[Web page edit records]
· · · · · · ·
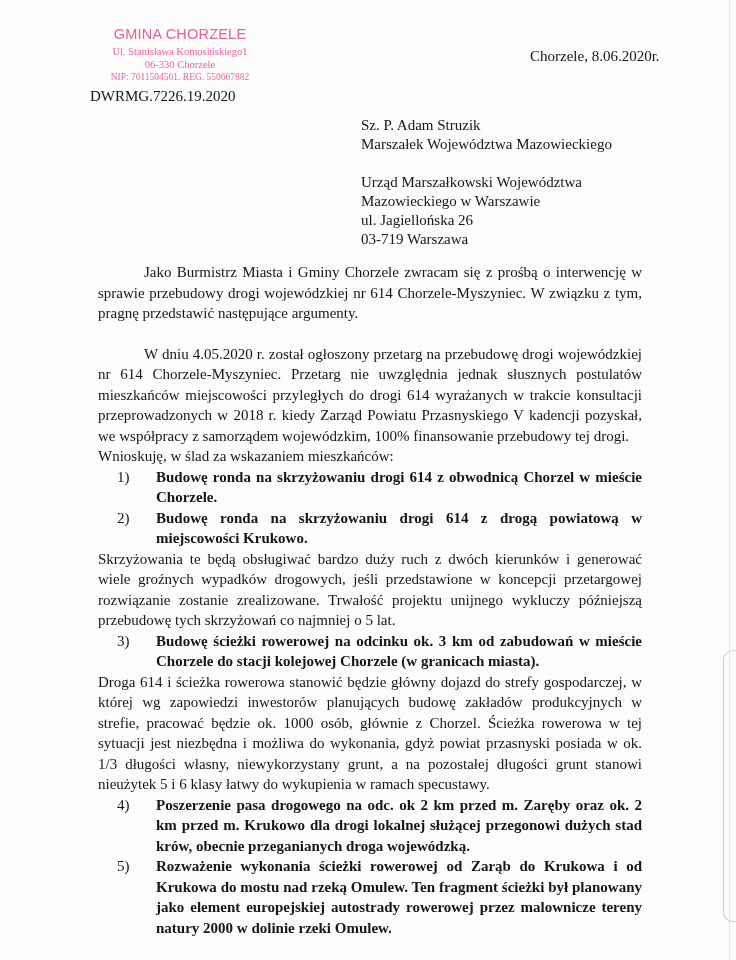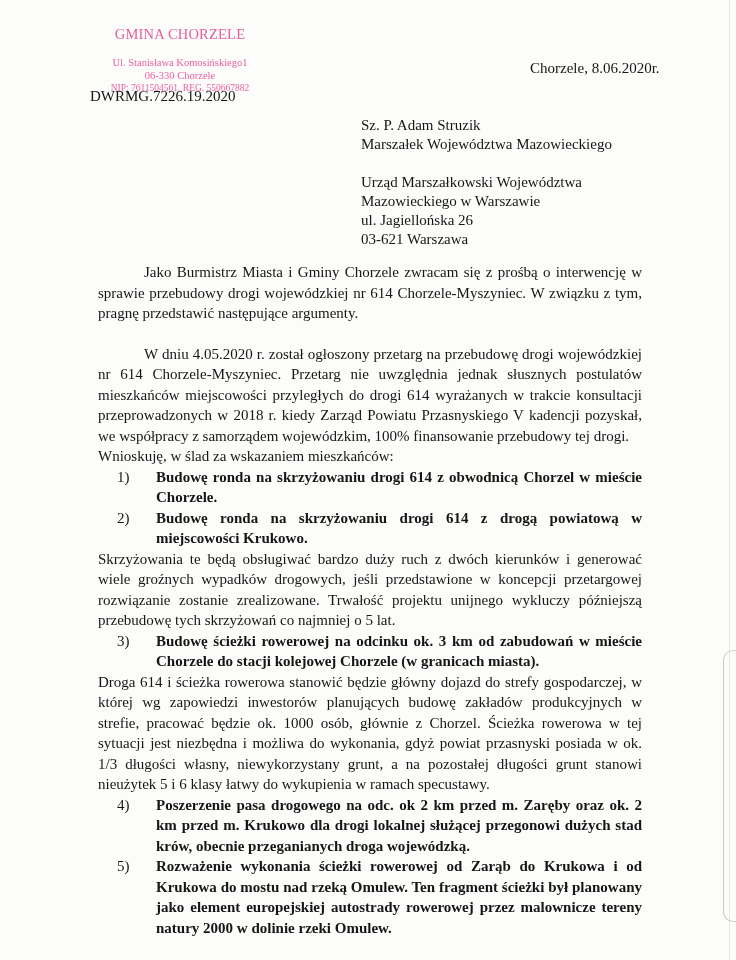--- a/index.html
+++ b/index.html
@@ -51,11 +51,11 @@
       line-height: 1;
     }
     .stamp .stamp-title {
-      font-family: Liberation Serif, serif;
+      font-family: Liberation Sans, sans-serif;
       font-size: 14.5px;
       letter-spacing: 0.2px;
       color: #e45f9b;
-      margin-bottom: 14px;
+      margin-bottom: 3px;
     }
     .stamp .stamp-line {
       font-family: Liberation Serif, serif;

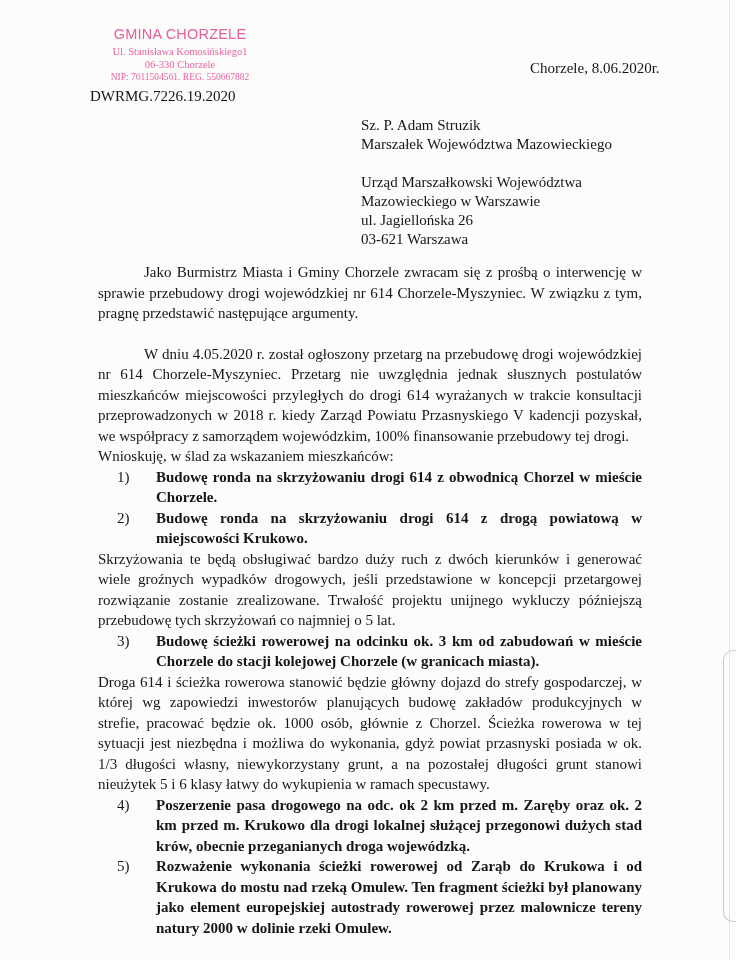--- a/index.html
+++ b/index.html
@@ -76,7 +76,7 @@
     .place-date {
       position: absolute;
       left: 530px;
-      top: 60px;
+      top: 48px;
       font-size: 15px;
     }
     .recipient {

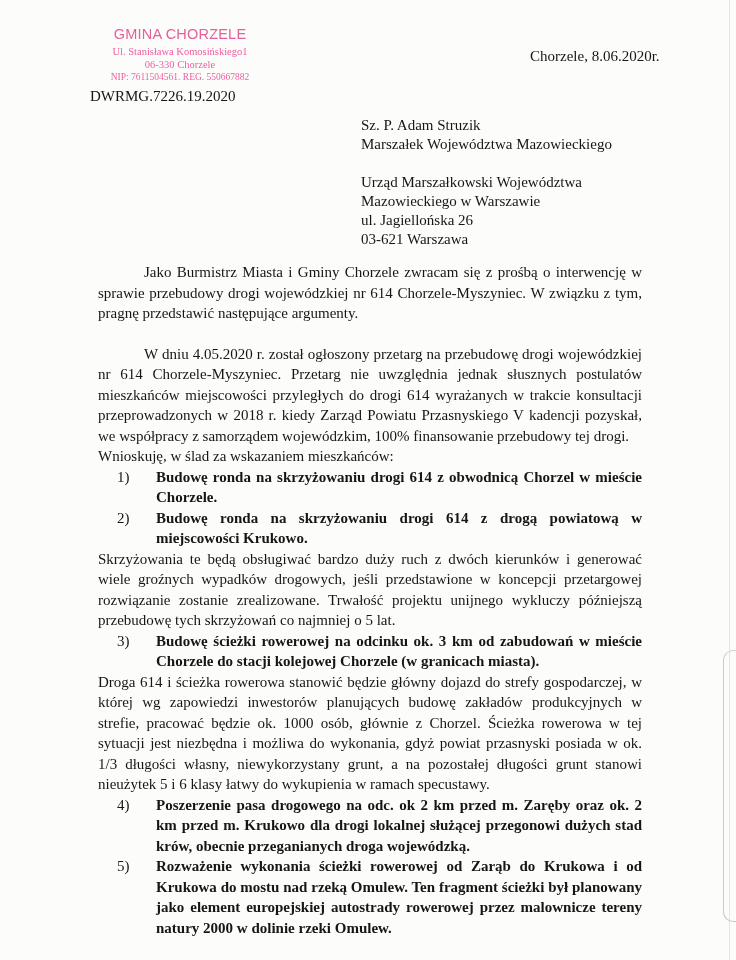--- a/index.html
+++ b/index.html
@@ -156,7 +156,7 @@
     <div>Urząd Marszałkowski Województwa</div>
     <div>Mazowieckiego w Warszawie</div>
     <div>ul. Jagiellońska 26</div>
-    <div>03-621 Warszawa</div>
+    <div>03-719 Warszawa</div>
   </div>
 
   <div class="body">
· · · · · · ·
# [What to work on]
Wherever a picture appears in the data, please drop it and retype the rest exactly.

# [Written response]
--- a/index.html
+++ b/index.html
@@ -51,11 +51,11 @@
       line-height: 1;
     }
     .stamp .stamp-title {
-      font-family: Liberation Serif, serif;
+      font-family: Liberation Sans, sans-serif;
       font-size: 14.5px;
       letter-spacing: 0.2px;
       color: #e45f9b;
-      margin-bottom: 14px;
+      margin-bottom: 3px;
     }
     .stamp .stamp-line {
       font-family: Liberation Serif, serif;

--- a/index.html
+++ b/index.html
@@ -76,7 +76,7 @@
     .place-date {
       position: absolute;
       left: 530px;
-      top: 60px;
+      top: 48px;
       font-size: 15px;
     }
     .recipient {

--- a/index.html
+++ b/index.html
@@ -156,7 +156,7 @@
     <div>Urząd Marszałkowski Województwa</div>
     <div>Mazowieckiego w Warszawie</div>
     <div>ul. Jagiellońska 26</div>
-    <div>03-621 Warszawa</div>
+    <div>03-719 Warszawa</div>
   </div>
 
   <div class="body">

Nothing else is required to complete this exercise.